Friday, June 27, 2008

quondam

\KWAHN-duhm; KWAHN-dam\, adjective:
Having been formerly; former; sometime.

"I told him I was a quondam military officer, but he just kept crying and telling me there's no need for that kind of language."

"Until you've made love in the quondam Communist Republic of Laos, you haven't made love at all."

Thursday, June 26, 2008

roue

\roo-AY\, noun:
A man dedicated to a life of sensual pleasure; a debauchee; a rake.

"Captain Steve was as at home in the cockpit as a roue in a Nutella factory."

"Q: How many roues does it take to screw in a lightbulb?
A: Eat butterscotch off my chest."

Wednesday, June 25, 2008

esurient

\ih-SUR-ee-uhnt; -ZUR-\, adjective:
Hungry; voracious; greedy.

"I don't know, 'Esurient Esurient Hippos' doesn't have that Parker Brothers ring to it."

Nadie licked her lips, took off her sunglasses, and said to the butcher esuriently, "I haven't had a slice of corned beef in ages."

Tuesday, June 24, 2008

gimlet

\GIM-lit\, noun.

1. A small hand tool having a spiraled shank, a screw tip, and a cross handle and used for boring holes.

2. A cocktail made with vodka or gin, sweetened lime juice, and sometimes effervescent water and garnished with a slice of lime.

"I'm not saying I want a gimlet for Christmas; I'm just saying, whatever you get me, it better have a spiraled shank, a screw tip, and a cross handle which I can use for boring holes."

"Bartender, one gimlet on the rocks.

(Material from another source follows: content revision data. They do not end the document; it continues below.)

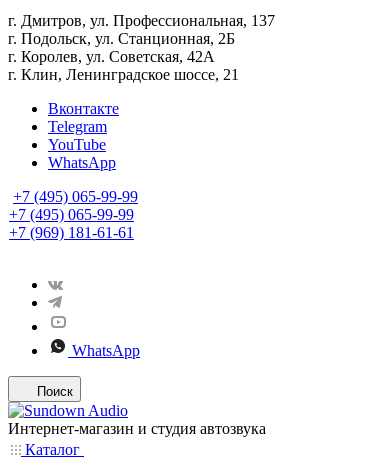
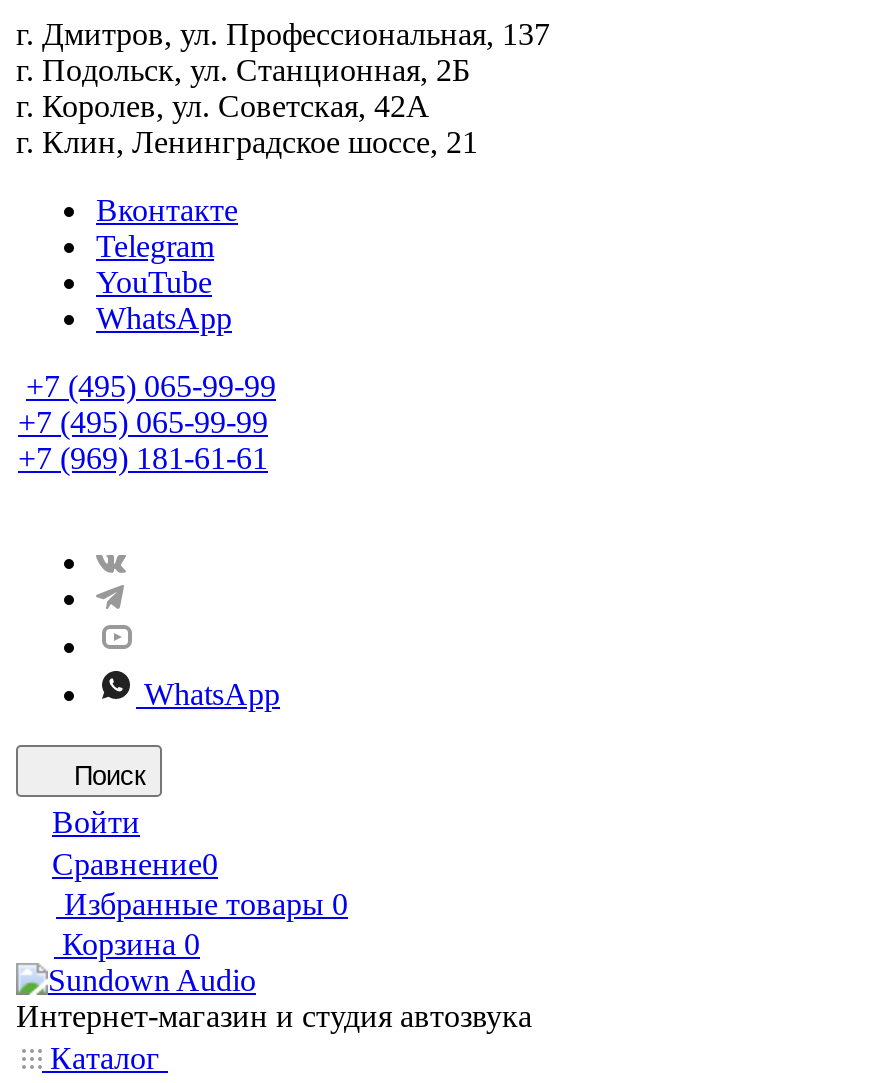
+ Войти
+ Сравнение0
+ Избранные товары 0
+ Корзина 0
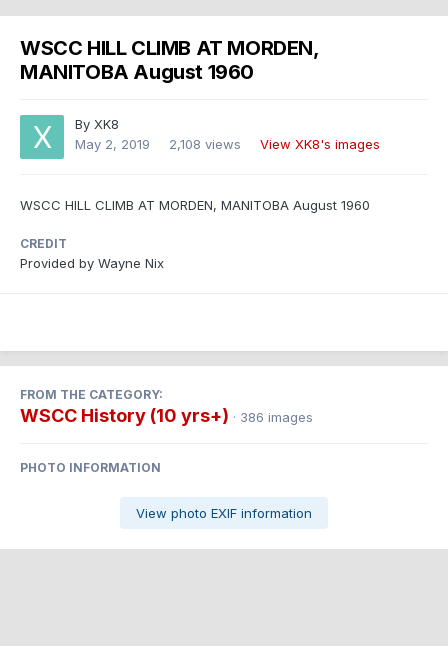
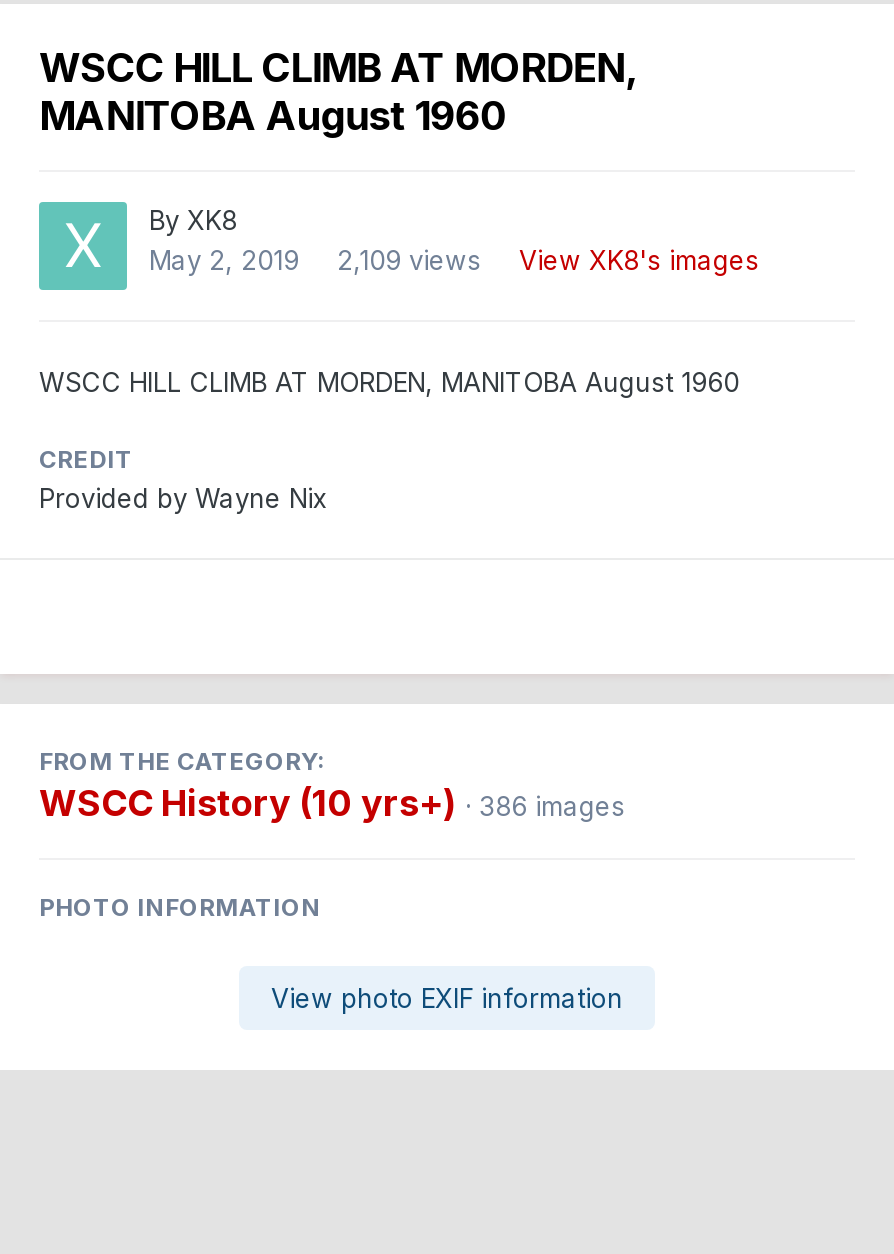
- May 2, 2019 2,108 views View XK8's images
+ May 2, 2019 2,109 views View XK8's images
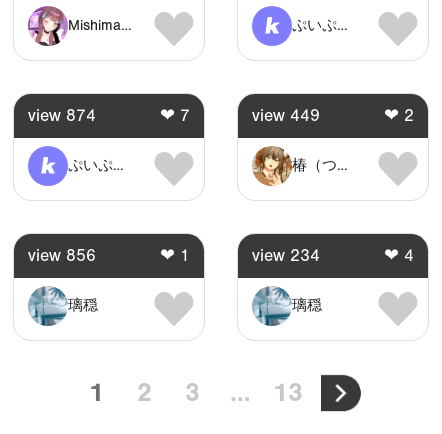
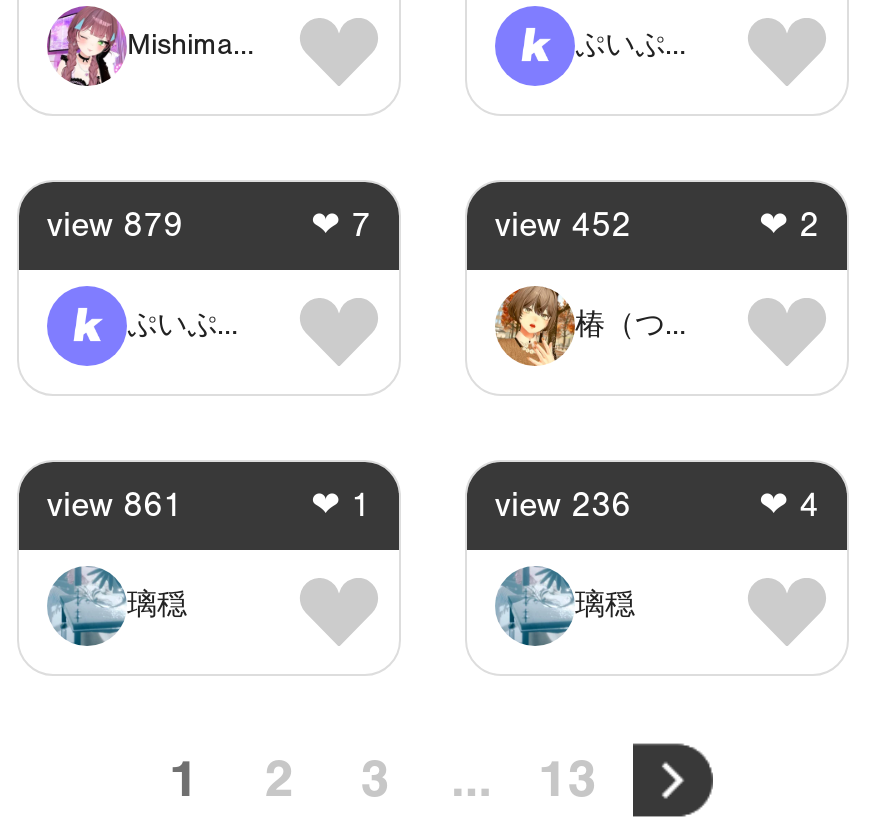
- view 874
+ view 879

- view 449
+ view 452

- view 856
+ view 861

- view 234
+ view 236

Why? BECAUSE I'M A GAY DIVORCEE!"

Monday, June 23, 2008

choler

\KOLL-ur; KOLE-ur\, noun:
Irritation of the passions; anger; wrath.

"But Calvin knew the one topic of conversation that could reach deep into Frederique's soul and truly stir his choler: The Bagel Guillotine."

"Whoa, did somebody push the 'choler' button in here or what?!"

Friday, June 20, 2008

concatenation

\kon-kat-uh-NAY-shuhn; kuhn-\, noun:
A series of links united; a series or order of things depending on each other, as if linked together; a chain, a succession.

"Look, I can't eat my pancakes until some guy in India blows his nose. That's how a concatenation works, Gustav!!!"

Thursday, June 19, 2008

parlous

\PAR-luhs\, adjective:
Attended with peril; fraught with danger; hazardous.

"Jim parlously attended the Dave Matthews Band concert, as he was allergic to AWESOME GROOVES!"

Wednesday, June 18, 2008

apotheosis

\uh-pah-thee-OH-sis; ap-uh-THEE-uh-sis\, noun;
plural apotheoses \-seez\:

Elevation to divine rank or stature; deification.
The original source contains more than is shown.